This article is from the archive of our partner .

Does Cannes have a serial thief in their midst? A powerful Chinese film executive had all of his luggage stolen out of his rented apartment this week just days after $1 million worth of Chopard jewelry went missing from a hotel on the city's main strip. 

The Hollywood Reporter has most of the details about the latest heist. The luggage belonging to China Film Group vice president Zhang Qiang went missing from the apartment he rented from the Pierre & Vacances Cannes Beach Residence on May 16. He reported on Weibo (China's Twitter equivalent) that he returned home from dinner to his door ajar and his possessions gone. Ahang was forced to cancel a Monday press conference with Keanu Reeves after he received miserable service and became frustrated. This Chinese website has Zhang's Weibo rant in full. At one point he says the hotel was "indifferent" to his claims. They told him to call the police himself and wouldn't check out his room for damage. Eventually he became so fed up with the terrible service he was getting, he lashed out: "This film festival is not worth mentioning!" That's not good for Cannes. 

China is the second largest film market in the world after the U.S. And many studios are realizing this and trying to make inroads with Chinese viewers. Previously, many American movies wouldn't receive an official release in China but citizens would still get to see them through a well connected bootleg market. But more and more American studios are altering parts of their movies so they can tap into that sweet honey pot of Chinese cash to boost their global grosses. It's being received with only some success, but give it time. It'll get there. 

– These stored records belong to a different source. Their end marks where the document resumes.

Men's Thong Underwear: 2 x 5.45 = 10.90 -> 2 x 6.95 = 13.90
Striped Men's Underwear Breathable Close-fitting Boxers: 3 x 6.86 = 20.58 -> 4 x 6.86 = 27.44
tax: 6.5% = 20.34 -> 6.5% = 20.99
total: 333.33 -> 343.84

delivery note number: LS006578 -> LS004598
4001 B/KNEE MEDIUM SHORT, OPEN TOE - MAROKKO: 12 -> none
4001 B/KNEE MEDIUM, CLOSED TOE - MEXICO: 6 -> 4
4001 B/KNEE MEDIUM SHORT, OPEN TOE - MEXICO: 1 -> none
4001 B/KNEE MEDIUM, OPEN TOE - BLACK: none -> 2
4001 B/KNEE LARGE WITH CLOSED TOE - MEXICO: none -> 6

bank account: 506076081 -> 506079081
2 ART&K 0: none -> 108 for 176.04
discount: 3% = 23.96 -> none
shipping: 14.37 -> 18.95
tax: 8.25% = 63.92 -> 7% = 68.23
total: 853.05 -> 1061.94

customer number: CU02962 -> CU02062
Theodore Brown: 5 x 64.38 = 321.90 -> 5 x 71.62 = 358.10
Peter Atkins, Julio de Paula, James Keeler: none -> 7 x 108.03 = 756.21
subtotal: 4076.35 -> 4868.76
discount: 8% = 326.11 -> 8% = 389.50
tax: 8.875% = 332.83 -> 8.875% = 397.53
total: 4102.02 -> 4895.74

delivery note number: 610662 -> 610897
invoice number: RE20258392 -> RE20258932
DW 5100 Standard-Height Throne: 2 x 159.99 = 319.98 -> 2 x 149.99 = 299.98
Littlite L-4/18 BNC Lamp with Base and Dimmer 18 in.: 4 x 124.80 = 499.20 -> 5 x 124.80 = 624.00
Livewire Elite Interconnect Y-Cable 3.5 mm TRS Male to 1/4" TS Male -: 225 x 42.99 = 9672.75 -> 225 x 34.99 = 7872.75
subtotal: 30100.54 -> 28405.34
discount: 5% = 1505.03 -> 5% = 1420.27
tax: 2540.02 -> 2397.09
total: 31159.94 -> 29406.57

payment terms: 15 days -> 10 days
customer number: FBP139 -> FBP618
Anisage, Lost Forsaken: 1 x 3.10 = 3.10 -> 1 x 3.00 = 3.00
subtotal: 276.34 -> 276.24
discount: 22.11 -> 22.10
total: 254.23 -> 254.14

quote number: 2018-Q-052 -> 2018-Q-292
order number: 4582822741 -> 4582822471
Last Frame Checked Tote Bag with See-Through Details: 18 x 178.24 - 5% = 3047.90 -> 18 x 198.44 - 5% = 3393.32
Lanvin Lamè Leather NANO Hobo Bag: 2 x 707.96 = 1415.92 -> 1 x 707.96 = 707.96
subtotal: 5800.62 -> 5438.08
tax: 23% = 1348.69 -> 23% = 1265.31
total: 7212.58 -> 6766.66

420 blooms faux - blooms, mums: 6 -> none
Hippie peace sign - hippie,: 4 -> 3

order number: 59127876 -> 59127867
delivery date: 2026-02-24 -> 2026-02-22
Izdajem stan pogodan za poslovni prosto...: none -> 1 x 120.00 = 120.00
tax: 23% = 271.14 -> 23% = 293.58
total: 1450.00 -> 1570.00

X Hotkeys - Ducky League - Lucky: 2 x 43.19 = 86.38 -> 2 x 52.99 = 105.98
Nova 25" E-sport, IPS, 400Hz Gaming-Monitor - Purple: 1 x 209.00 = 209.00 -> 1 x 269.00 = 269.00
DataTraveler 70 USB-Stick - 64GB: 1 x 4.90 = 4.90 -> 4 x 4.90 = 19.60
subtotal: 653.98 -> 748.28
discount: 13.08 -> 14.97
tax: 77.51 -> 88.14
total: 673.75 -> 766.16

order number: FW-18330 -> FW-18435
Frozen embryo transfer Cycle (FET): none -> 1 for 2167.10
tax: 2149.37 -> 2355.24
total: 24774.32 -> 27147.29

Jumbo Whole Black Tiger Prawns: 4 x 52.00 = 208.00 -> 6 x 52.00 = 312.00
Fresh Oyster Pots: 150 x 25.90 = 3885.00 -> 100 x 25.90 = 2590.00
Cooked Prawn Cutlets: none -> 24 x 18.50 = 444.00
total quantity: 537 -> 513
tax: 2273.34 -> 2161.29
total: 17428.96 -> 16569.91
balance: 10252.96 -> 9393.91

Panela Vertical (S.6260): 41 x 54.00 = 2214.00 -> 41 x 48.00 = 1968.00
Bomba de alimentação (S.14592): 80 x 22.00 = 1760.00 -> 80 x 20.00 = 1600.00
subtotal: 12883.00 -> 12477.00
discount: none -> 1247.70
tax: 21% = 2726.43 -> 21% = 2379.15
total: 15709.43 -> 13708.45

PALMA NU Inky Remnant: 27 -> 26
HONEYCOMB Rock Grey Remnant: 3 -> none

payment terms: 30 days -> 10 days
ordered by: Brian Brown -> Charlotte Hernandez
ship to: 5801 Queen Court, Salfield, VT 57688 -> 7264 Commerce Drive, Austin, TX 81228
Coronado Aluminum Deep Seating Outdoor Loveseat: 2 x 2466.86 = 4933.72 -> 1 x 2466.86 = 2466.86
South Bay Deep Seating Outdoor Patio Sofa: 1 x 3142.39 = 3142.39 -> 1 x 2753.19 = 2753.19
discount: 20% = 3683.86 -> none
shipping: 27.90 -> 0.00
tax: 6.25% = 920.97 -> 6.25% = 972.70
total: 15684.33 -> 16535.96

So why is that bad for Cannes? Zhang is the second ranked official for the country's film board. He's the highest ranked Chinese official at the festival. If he leaves France with a poor taste for the festival then plenty of studios could miss out on big opportunities in the market. Cannes is a time for deal-making, back-scratching and networking. And, on top of all that, this looks really bad when coupled with the $1 million jewel heist that happened earlier this week. 

Zhang said on Weibo that he had to leave for Marseilles to fill out travel paperwork, but otherwise the festival, hotel and local authorities all reached out to apologize to him for the poor service he received earlier in the week. 

This article is from the archive of our partner The Wire.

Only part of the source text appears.